Data to use:
_ _ _ _

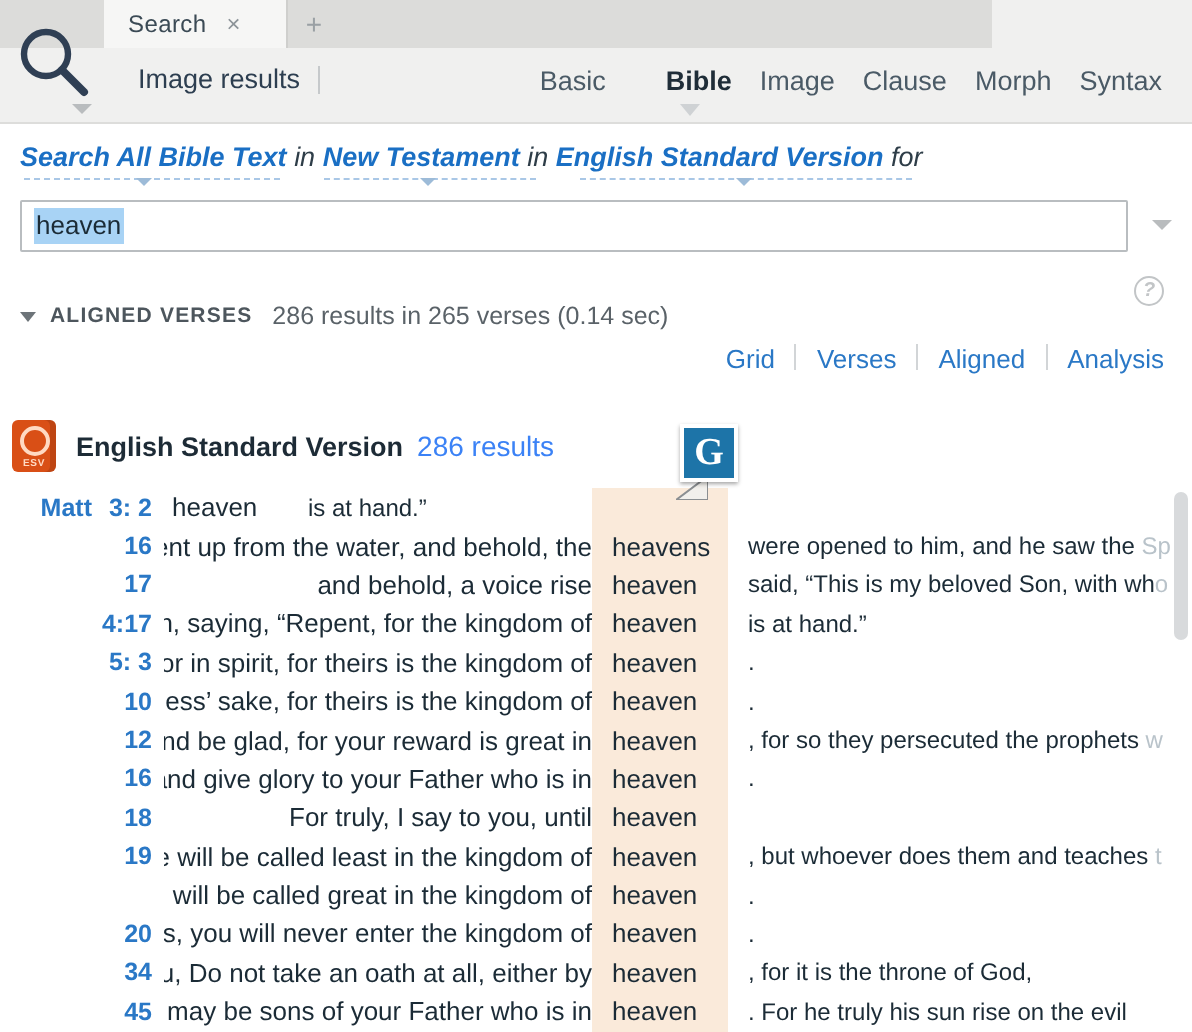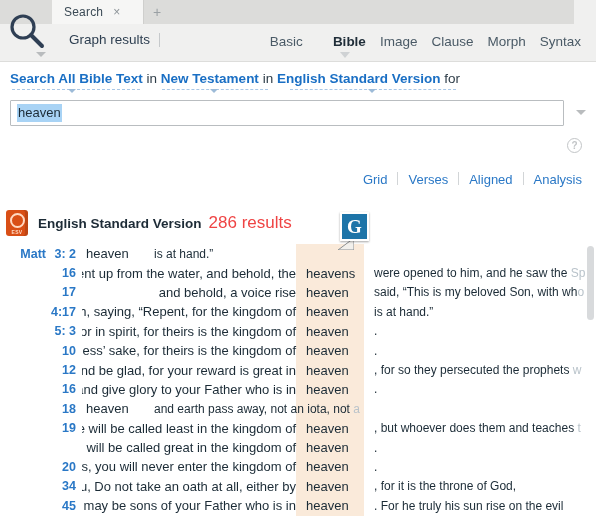--- a/index.html
+++ b/index.html
@@ -13,7 +13,7 @@
 
   
   .topchrome{position:absolute;left:0;top:0;width:596px;height:62px;background:#f0f0ef;}
-  .tabstrip{position:absolute;left:0;top:0;width:574px;height:24px;background:#dcdcda;}
+  .tabstrip{position:absolute;left:0;top:0;width:496px;height:24px;background:#dcdcda;}
   .tab{
     position:absolute;top:0;height:24px;box-sizing:border-box;
     background:#f6f6f5;border-right:1px solid #cfcfcd;

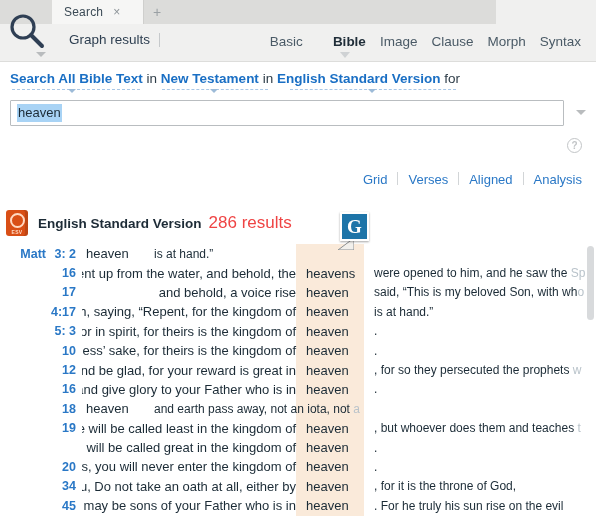--- a/index.html
+++ b/index.html
@@ -170,7 +170,7 @@
 
     <div class="toolrow">
       <div class="tool-left">
-        <span class="tool-link">Graph results</span>
+        <span class="tool-link">Image results</span>
         <span class="tool-sep"></span>
       </div>
 

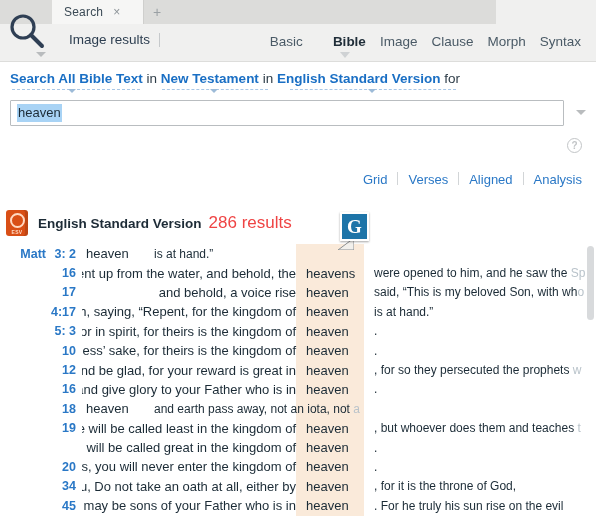--- a/index.html
+++ b/index.html
@@ -50,7 +50,7 @@
   .chrome-divider{position:absolute;left:0;top:61px;width:596px;height:1px;background:#dddddb;}
 
   
-  .queryline{position:absolute;left:0;top:62px;width:596px;height:36px;background:#fff;}
+  .queryline{position:absolute;left:0;top:62px;width:596px;height:36px;background:#fff;font-style:italic;}
   .q{position:absolute;left:10px;top:9px;font-size:13.5px;white-space:nowrap;}
   .q .blue{color:#1a6fc4;font-weight:bold;}
   .q .plain{color:#2e3d48;}

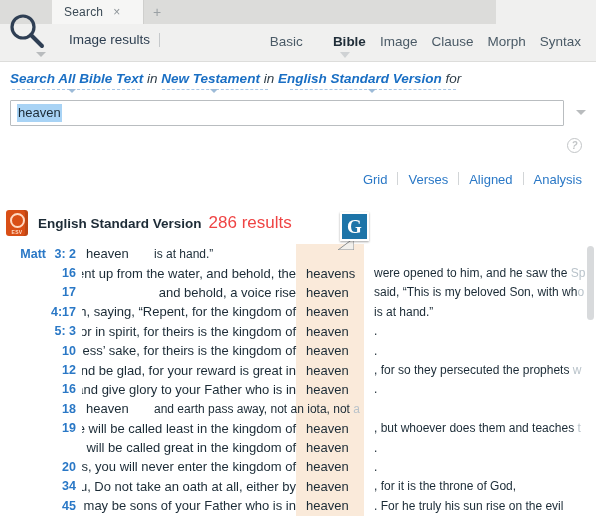--- a/index.html
+++ b/index.html
@@ -214,6 +214,11 @@
     <div class="input-caret"></div>
   </div>
 
+  <div class="metarow">
+    <span class="meta-caret"></span>
+    <span class="meta-label">ALIGNED VERSES</span>
+    <span class="meta-stats">286 results in 265 verses (0.14 sec)</span>
+  </div>
 
   <div class="viewrow">
     <span class="view-item">Grid</span>

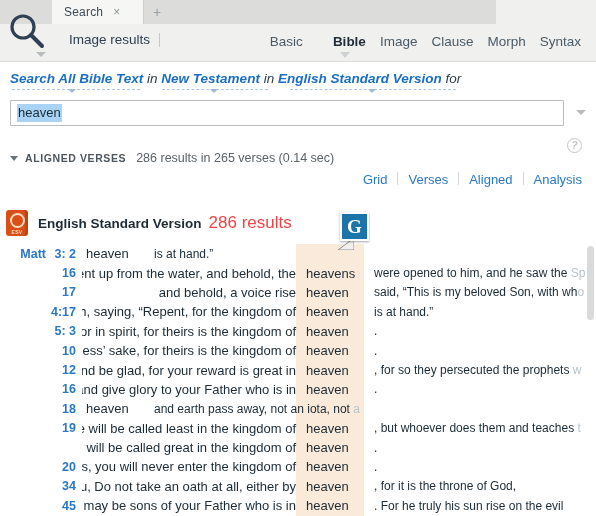--- a/index.html
+++ b/index.html
@@ -105,7 +105,7 @@
   }
   .bookicon .esv{font-size:5px;color:#ffd9c2;font-weight:bold;margin-top:1px;letter-spacing:.3px;}
   .vername{margin-left:10px;font-size:13.5px;font-weight:bold;color:#1d2b36;}
-  .vercount{margin-left:7px;font-size:17px;color:#ef4444;}
+  .vercount{margin-left:7px;font-size:14px;color:#3b82f6;}
 
   
   .results{position:absolute;left:0;top:244px;width:596px;height:272px;overflow:hidden;}

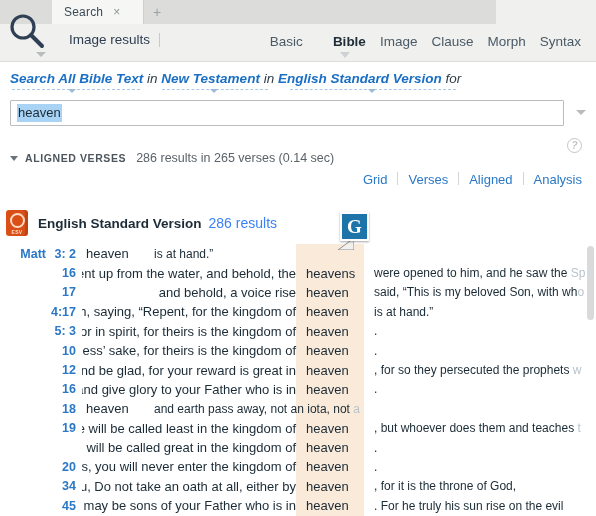--- a/index.html
+++ b/index.html
@@ -300,6 +300,7 @@
         <div class="row">
           <div class="c-book"></div>
           <div class="c-ref">18</div>
+          <div class="c-left"><span>For truly, I say to you, until</span></div>
           <div class="c-key">heaven</div>
           <div class="c-right"><span>and earth pass away, not an iota, not </span><span class="fade-tail">a</span></div>
         </div>

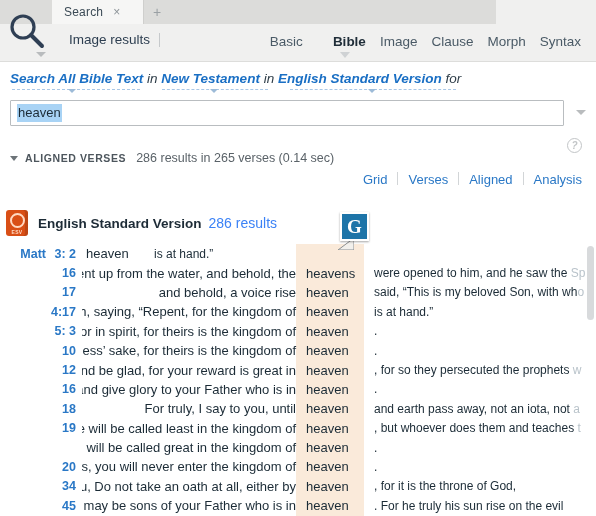--- a/index.html
+++ b/index.html
@@ -302,7 +302,6 @@
           <div class="c-ref">18</div>
           <div class="c-left"><span>For truly, I say to you, until</span></div>
           <div class="c-key">heaven</div>
-          <div class="c-right"><span>and earth pass away, not an iota, not </span><span class="fade-tail">a</span></div>
         </div>
         <div class="row">
           <div class="c-book"></div>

_ _ _ _

Goal of the exercise:
Please copy each line from the material above in which the string "span" appears.

Completed exercise:
-        <span class="tool-link">Graph results</span>
+        <span class="tool-link">Image results</span>
         <span class="tool-sep"></span>
+    <span class="meta-caret"></span>
+    <span class="meta-label">ALIGNED VERSES</span>
+    <span class="meta-stats">286 results in 265 verses (0.14 sec)</span>
     <span class="view-item">Grid</span>
+          <div class="c-left"><span>For truly, I say to you, until</span></div>
           <div class="c-right"><span>and earth pass away, not an iota, not </span><span class="fade-tail">a</span></div>
           <div class="c-left"><span>For truly, I say to you, until</span></div>
-          <div class="c-right"><span>and earth pass away, not an iota, not </span><span class="fade-tail">a</span></div>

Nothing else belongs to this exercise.